Die Mahnung der russischen Baumeister, die Unterstützung vom Internationalen Architektenverband UIA und vom Welt­erbe-Komitee der UNESCO erhielten, blieb lange Zeit unbeant­wortet wie die Vielzahl ähnlicher Appelle, die seitens der Öffentlichkeit und von Wissenschaftlern und Kulturschaffenden an städtische und föderale Behörden gerichtet wurden. „Das wird das Wahrzeichen eines neuzeitlichen Sankt Petersburg des 21. Jahrhunderts“, beharrte der Vorstandsvorsitzende von Gazprom, Alexej Miller, auf seinem Standpunkt und schmetterte alle Vorschläge ab, den Bau des gigantischen Turms in größtmöglicher Entfernung vom historischen Zentrum zu realisieren. Dabei hatten Meinungsumfragen ergeben, dass die Hälfte der Petersburger den Plänen nicht zustimmt. Bürgerrechtler zogen sogar vor Gericht, um dort die Zukunft des „ambitionierten Projekts“ klären zu lassen.

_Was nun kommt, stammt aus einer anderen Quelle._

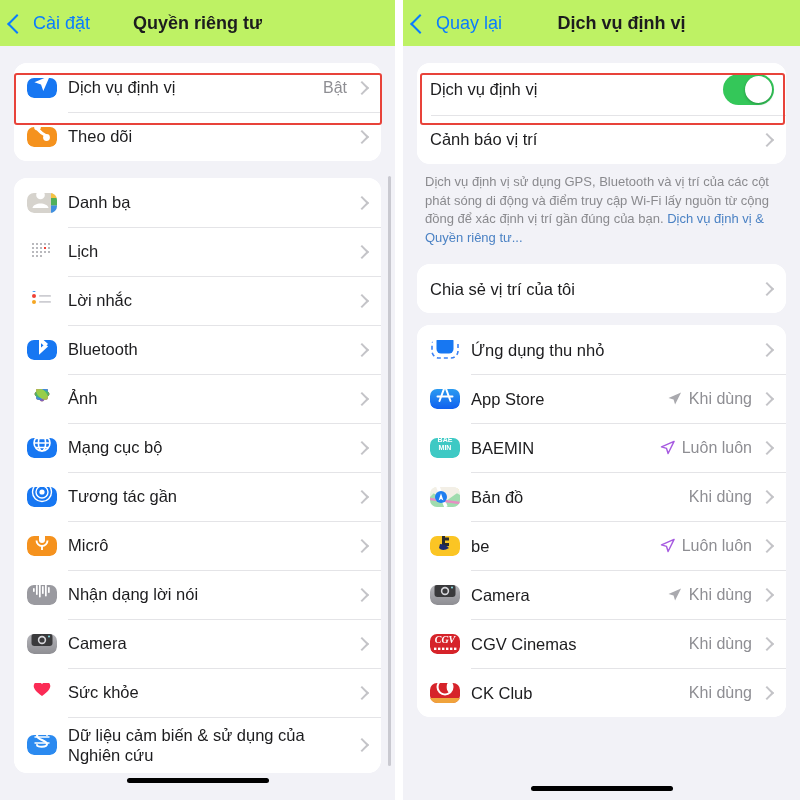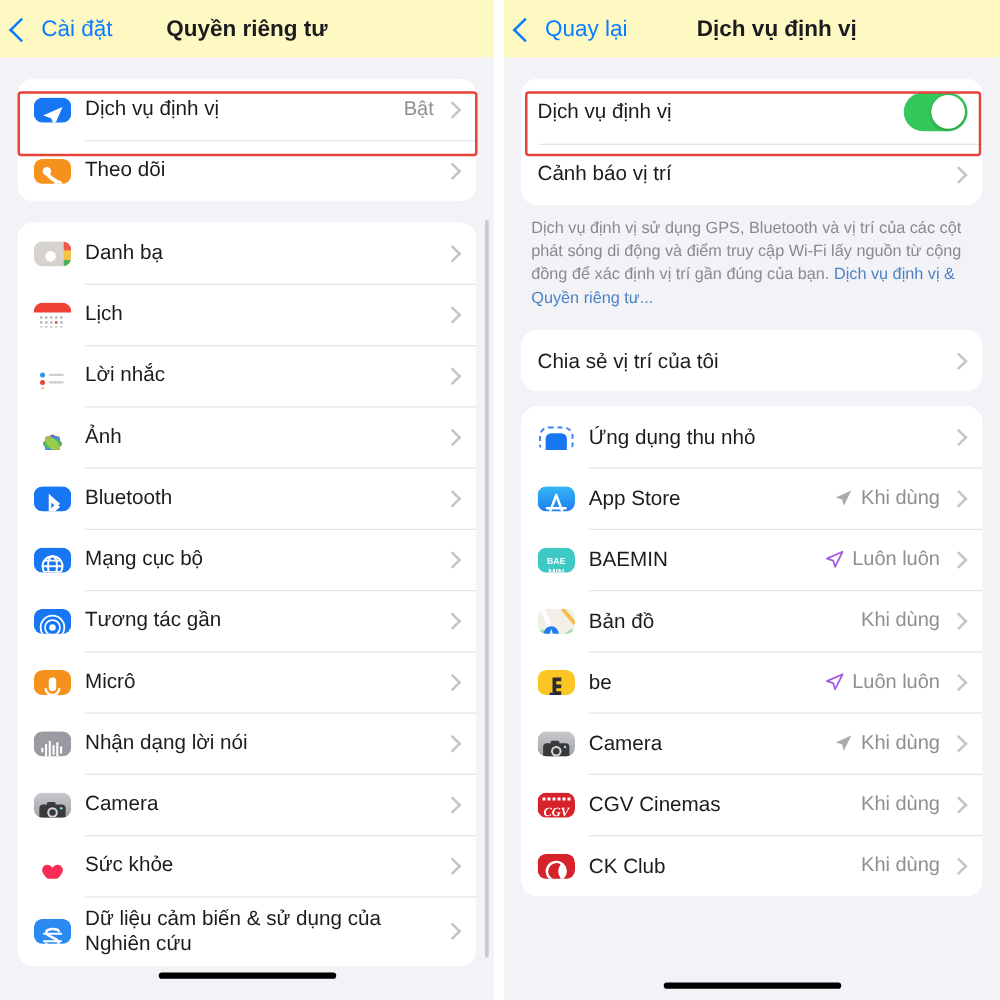"Cài đặt" .navbar { background: #fef9c3 -> #bef264 }
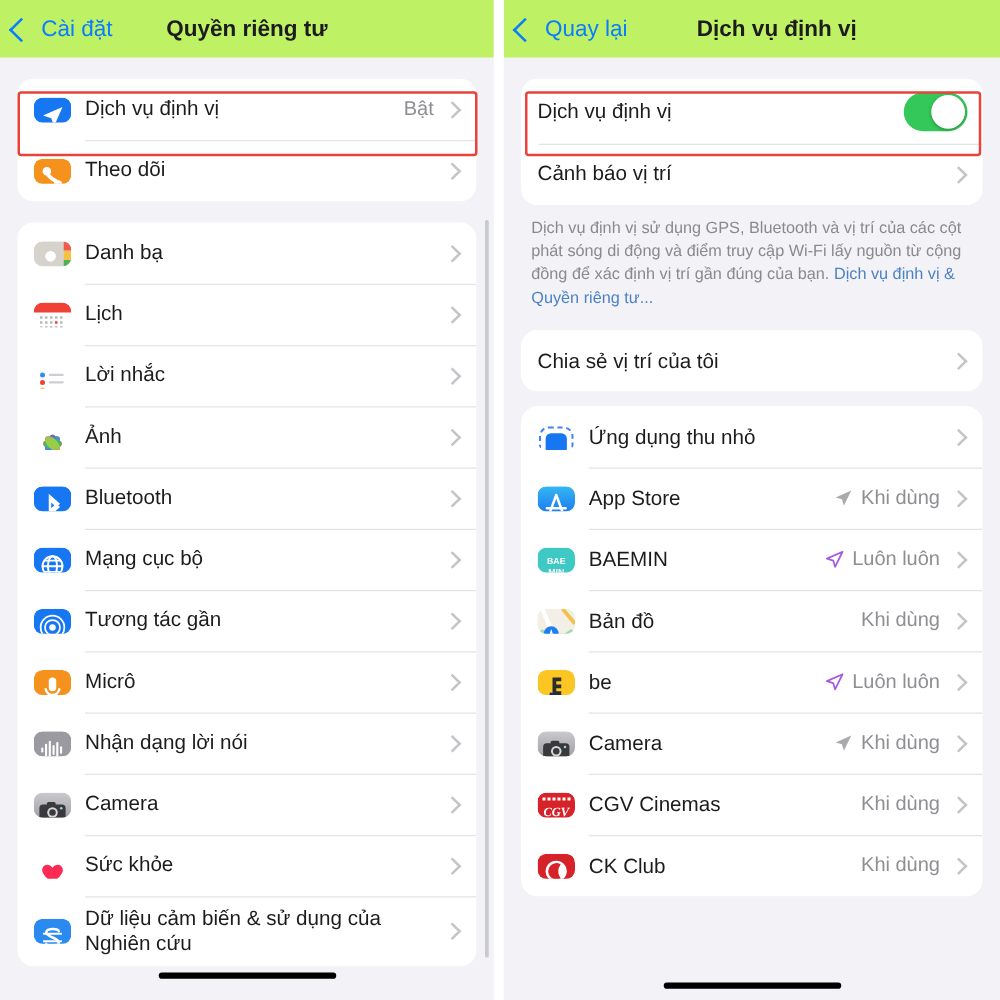"Ảnh" div.row { order: before "Bluetooth" -> after "Bluetooth" }
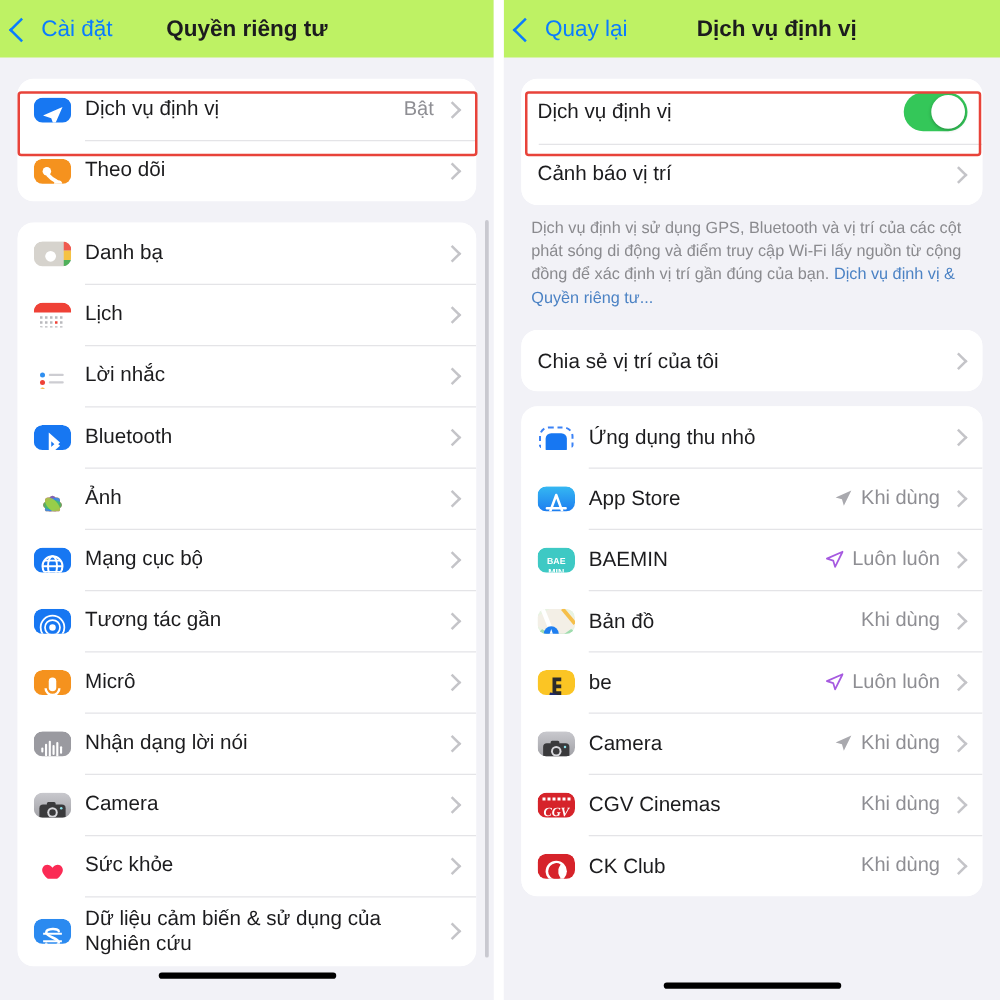"CGV" .icn { align-items: flex-start -> flex-end }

Den im Mai des Jahres bekannt gegebenen Erlass des Präsiden­ten Medwedew, weitere Konfrontationen mit den UNESCO-Schutzkriterien zu vermeiden und auf den umstrittenen Hochhausturm zu verzichten, konnten alle Freunde des historischen Sankt Petersburg berechtigt als großen Sieg feiern.